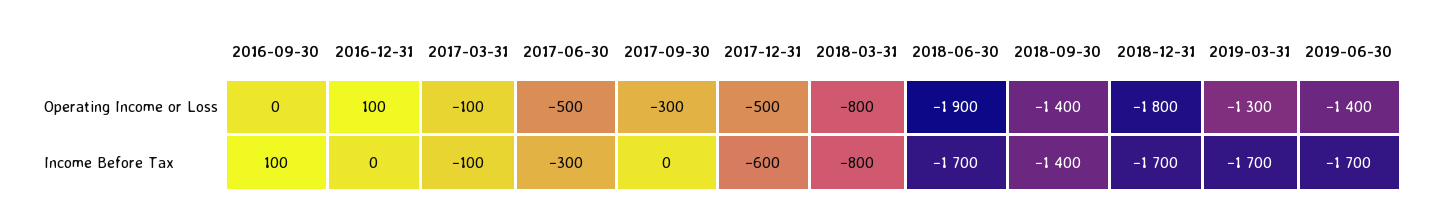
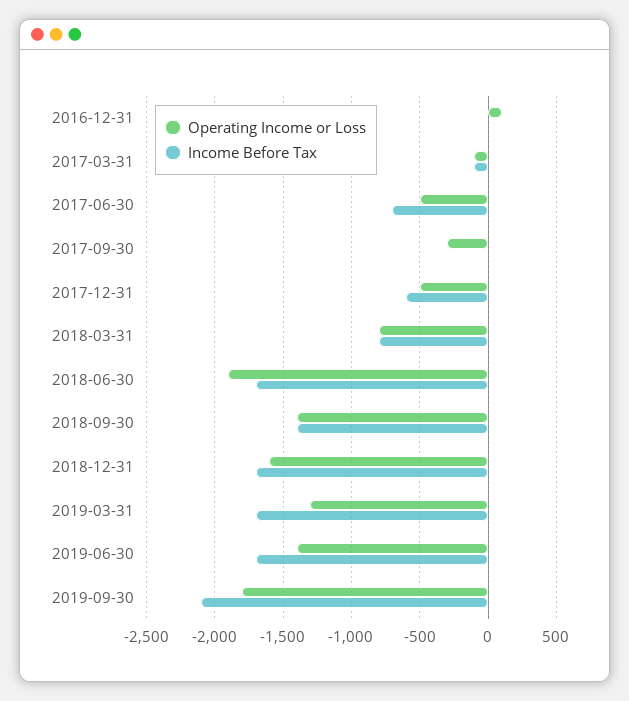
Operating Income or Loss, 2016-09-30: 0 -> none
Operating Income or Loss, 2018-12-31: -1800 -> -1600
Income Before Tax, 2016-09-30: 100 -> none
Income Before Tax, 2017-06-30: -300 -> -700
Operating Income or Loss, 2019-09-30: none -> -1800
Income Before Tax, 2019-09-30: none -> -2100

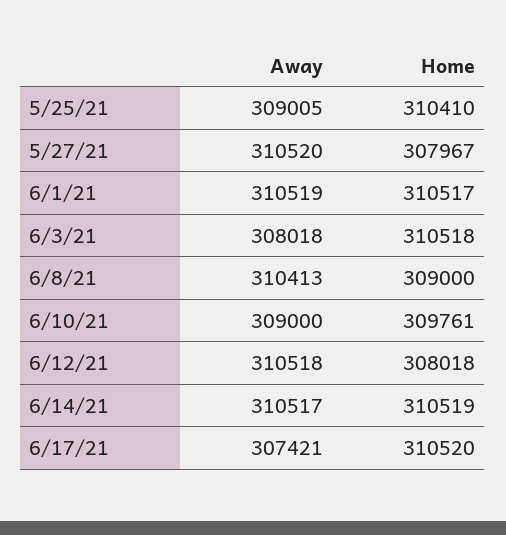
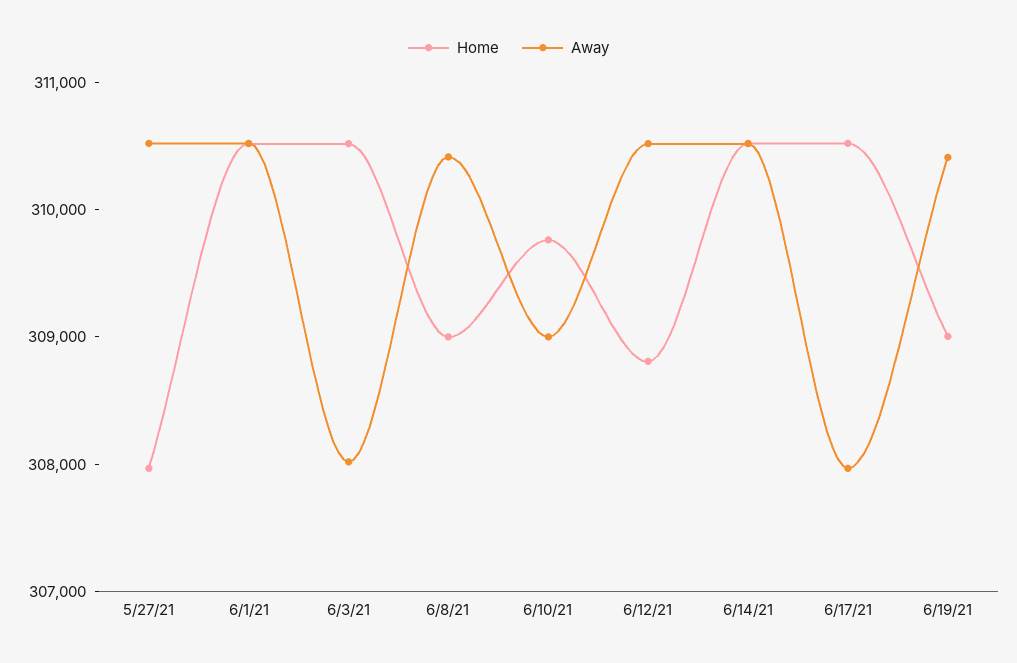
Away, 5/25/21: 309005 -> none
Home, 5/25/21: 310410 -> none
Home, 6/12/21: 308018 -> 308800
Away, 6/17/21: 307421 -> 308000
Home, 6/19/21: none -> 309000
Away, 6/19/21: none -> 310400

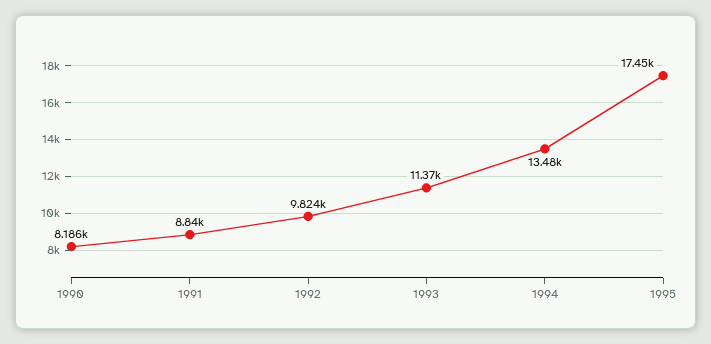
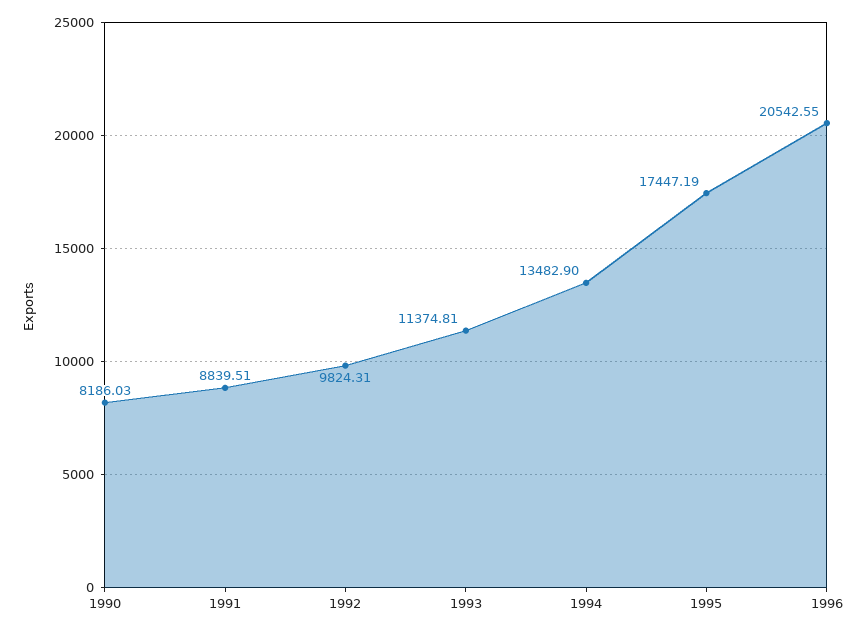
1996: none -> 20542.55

▸ **What you have to do**: Copy the listing above verbatim, leaving out pictures.

▸ **Your solution**:
Operating Income or Loss, 2016-09-30: 0 -> none
Operating Income or Loss, 2018-12-31: -1800 -> -1600
Income Before Tax, 2016-09-30: 100 -> none
Income Before Tax, 2017-06-30: -300 -> -700
Operating Income or Loss, 2019-09-30: none -> -1800
Income Before Tax, 2019-09-30: none -> -2100

Away, 5/25/21: 309005 -> none
Home, 5/25/21: 310410 -> none
Home, 6/12/21: 308018 -> 308800
Away, 6/17/21: 307421 -> 308000
Home, 6/19/21: none -> 309000
Away, 6/19/21: none -> 310400

1996: none -> 20542.55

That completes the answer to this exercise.